Filter these entries down to the lines that hold the word "center", and show each of them.

Web interface edit records:
Content starts
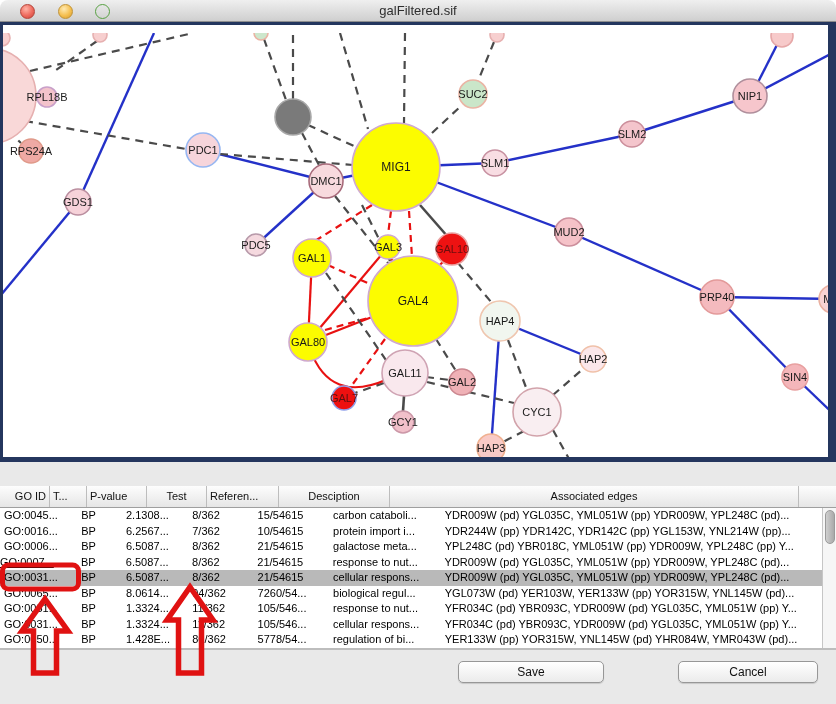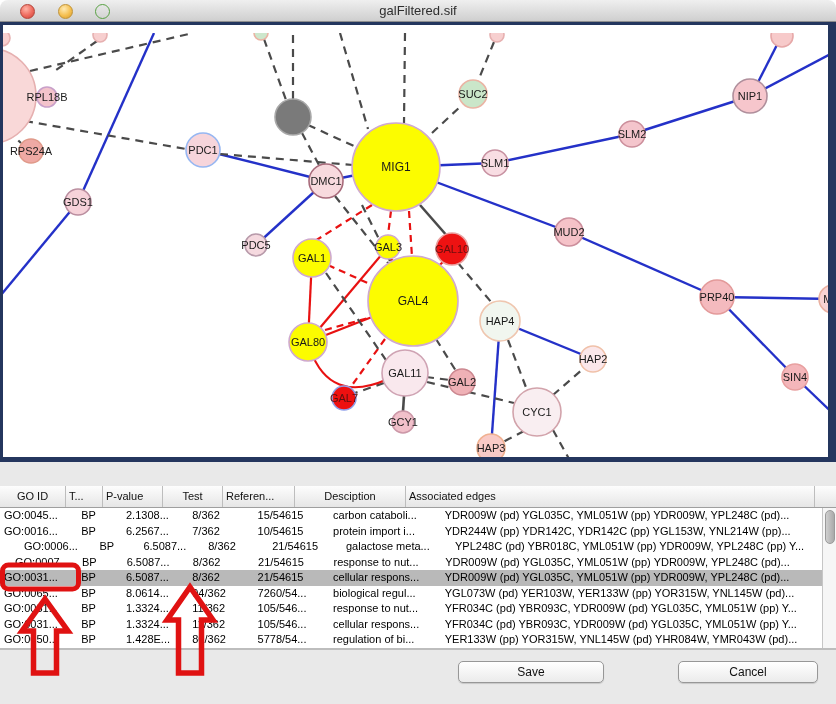--- a/index.html
+++ b/index.html
@@ -260,27 +260,27 @@
         </svg>
     </div>
     <div class="nframe t"></div>
     <div class="nframe l"></div>
     <div class="nframe r"></div>
     <div class="nframe b"></div>
   </div>
 
   <div class="noa-window">
     <div class="thead" id="thead">
-        <div class="th" style="width: 66px; text-align: center;">GO ID</div>
+        <div class="th" style="width: 50px; text-align: right;">GO ID</div>
         <div class="th" style="width: 37px; text-align: left;">T...</div>
         <div class="th" style="width: 60px; text-align: left;">P-value</div>
         <div class="th" style="width: 60px; text-align: center;">Test</div>
         <div class="th" style="width: 72px; text-align: left;">Referen...</div>
         <div class="th" style="width: 111px; text-align: center;">Desciption</div>
-        <div class="th" style="width: 409px; text-align: left;">Associated edges</div>
+        <div class="th" style="width: 409px; text-align: center;">Associated edges</div>
       </div>
     <div class="tbody" id="tbody">
         <div class="trow">
           <div class="td" style="width: 73px; padding-left: 4px;">GO:0045...</div>
           <div class="td" style="width: 37px; padding-left: 4px;">BP</div>
           <div class="td" style="width: 60px; padding-left: 5px;">2.1308...</div>
           <div class="td" style="width: 60px; padding-left: 6px;">8/362</div>
           <div class="td" style="width: 72px; padding-left: 6px;">15/54615</div>
           <div class="td" style="width: 111px; padding-left: 5px;">carbon cataboli...</div>
           <div class="td" style="width: 409px; padding-left: 4px;">YDR009W (pd) YGL035C, YML051W (pp) YDR009W, YPL248C (pd)...</div>
@@ -288,30 +288,30 @@
         <div class="trow">
           <div class="td" style="width: 73px; padding-left: 4px;">GO:0016...</div>
           <div class="td" style="width: 37px; padding-left: 4px;">BP</div>
           <div class="td" style="width: 60px; padding-left: 5px;">6.2567...</div>
           <div class="td" style="width: 60px; padding-left: 6px;">7/362</div>
           <div class="td" style="width: 72px; padding-left: 6px;">10/54615</div>
           <div class="td" style="width: 111px; padding-left: 5px;">protein import i...</div>
           <div class="td" style="width: 409px; padding-left: 4px;">YDR244W (pp) YDR142C, YDR142C (pp) YGL153W, YNL214W (pp)...</div>
         </div>
         <div class="trow">
-          <div class="td" style="width: 73px; padding-left: 4px; margin-left: 20px;">GO:0006...</div>
+          <div class="td" style="width: 73px; padding-left: 4px;">GO:0006...</div>
           <div class="td" style="width: 37px; padding-left: 4px;">BP</div>
           <div class="td" style="width: 60px; padding-left: 5px;">6.5087...</div>
           <div class="td" style="width: 60px; padding-left: 6px;">8/362</div>
           <div class="td" style="width: 72px; padding-left: 6px;">21/54615</div>
           <div class="td" style="width: 111px; padding-left: 5px;">galactose meta...</div>
           <div class="td" style="width: 409px; padding-left: 4px;">YPL248C (pd) YBR018C, YML051W (pp) YDR009W, YPL248C (pp) Y...</div>
         </div>
         <div class="trow">
-          <div class="td" style="width: 73px; padding-left: 15px;">GO:0007...</div>
+          <div class="td" style="width: 73px; padding-left: 0; text-decoration: underline;">GO:0007...</div>
           <div class="td" style="width: 37px; padding-left: 4px;">BP</div>
           <div class="td" style="width: 60px; padding-left: 5px;">6.5087...</div>
           <div class="td" style="width: 60px; padding-left: 6px;">8/362</div>
           <div class="td" style="width: 72px; padding-left: 6px;">21/54615</div>
           <div class="td" style="width: 111px; padding-left: 5px;">response to nut...</div>
           <div class="td" style="width: 409px; padding-left: 4px;">YDR009W (pd) YGL035C, YML051W (pp) YDR009W, YPL248C (pd)...</div>
         </div>
         <div class="trow selected">
           <div class="td" style="width: 73px; padding-left: 4px;">GO:0031...</div>
           <div class="td" style="width: 37px; padding-left: 4px;">BP</div>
Content ends
# RESPONSE TO THIS EXERCISE
-        <div class="th" style="width: 66px; text-align: center;">GO ID</div>
         <div class="th" style="width: 60px; text-align: center;">Test</div>
         <div class="th" style="width: 111px; text-align: center;">Desciption</div>
+        <div class="th" style="width: 409px; text-align: center;">Associated edges</div>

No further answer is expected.